Directions for this task >> Each entry that follows is to be duplicated exactly, without its images.

Dataset >>
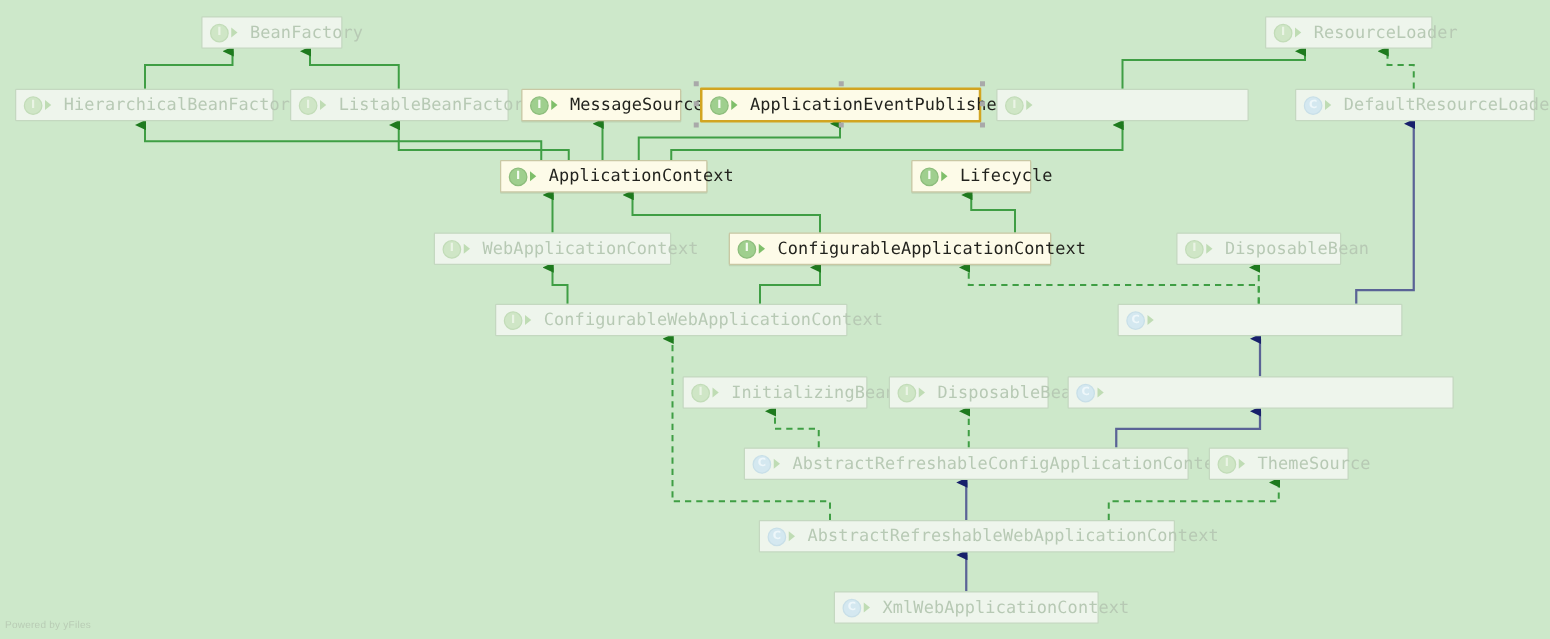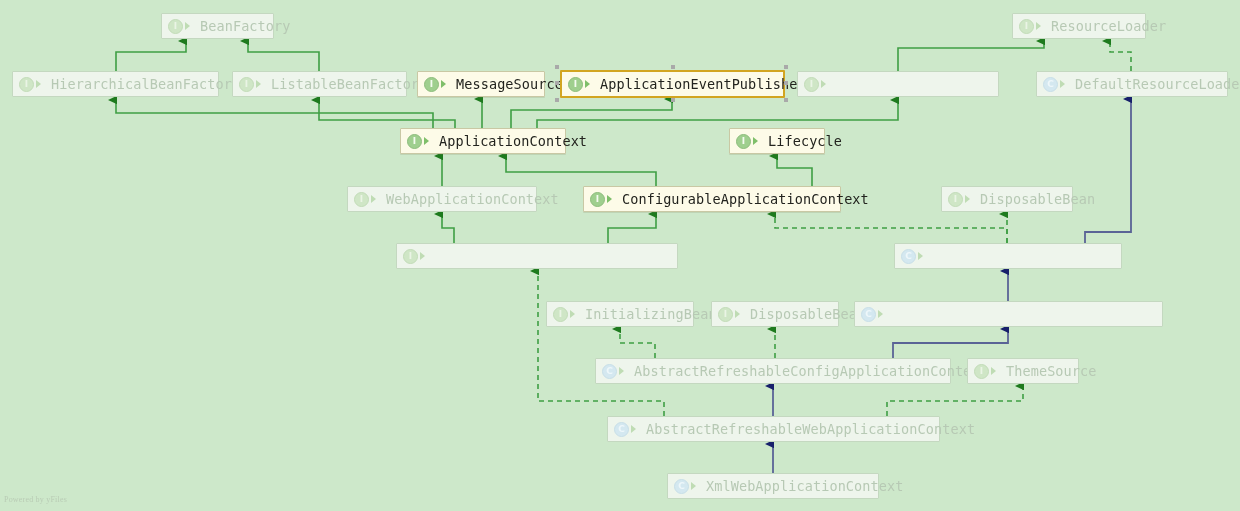--- a/index.html
+++ b/index.html
@@ -237,6 +237,7 @@
     <div class="node" style="left: 396px; top: 243px; width: 282px;">
       <span class="tic iface">I</span>
       <span class="mic"></span>
+      <span class="label">ConfigurableWebApplicationContext</span>
     </div>
 
     <div class="node" style="left: 894px; top: 243px; width: 228px;">

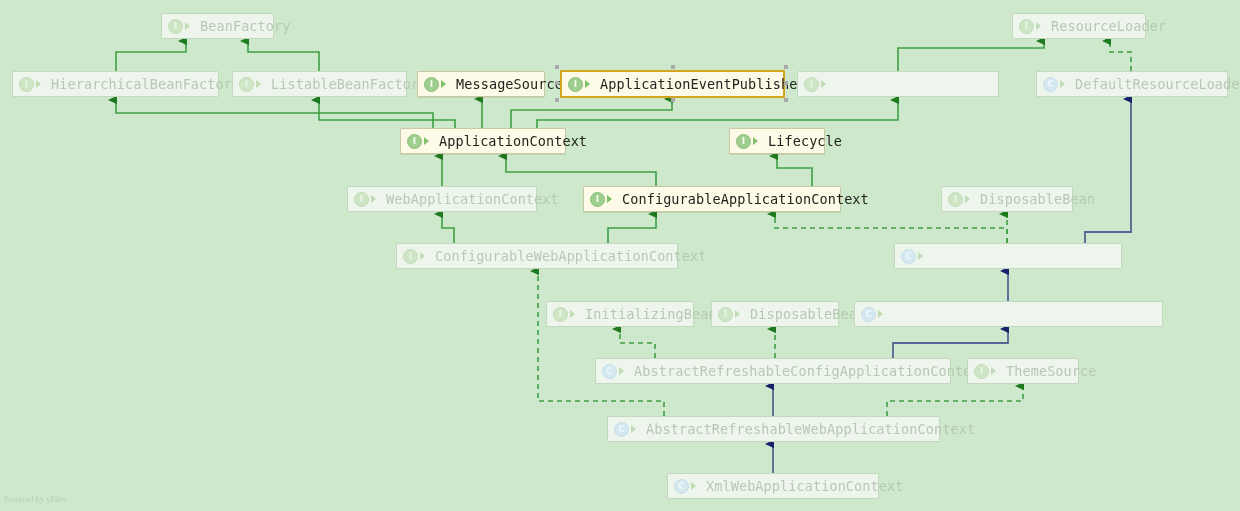--- a/index.html
+++ b/index.html
@@ -74,7 +74,7 @@
 
   .watermark{
     position:absolute;left:4px;top:495px;
-    font-family:Liberation Serif, serif;
+    font-family:Liberation Sans, sans-serif;
     font-size:8px;color:#b9ccb5;letter-spacing:.2px;
   }
 </style>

Response area >>
--- a/index.html
+++ b/index.html
@@ -237,6 +237,7 @@
     <div class="node" style="left: 396px; top: 243px; width: 282px;">
       <span class="tic iface">I</span>
       <span class="mic"></span>
+      <span class="label">ConfigurableWebApplicationContext</span>
     </div>
 
     <div class="node" style="left: 894px; top: 243px; width: 228px;">

--- a/index.html
+++ b/index.html
@@ -74,7 +74,7 @@
 
   .watermark{
     position:absolute;left:4px;top:495px;
-    font-family:Liberation Serif, serif;
+    font-family:Liberation Sans, sans-serif;
     font-size:8px;color:#b9ccb5;letter-spacing:.2px;
   }
 </style>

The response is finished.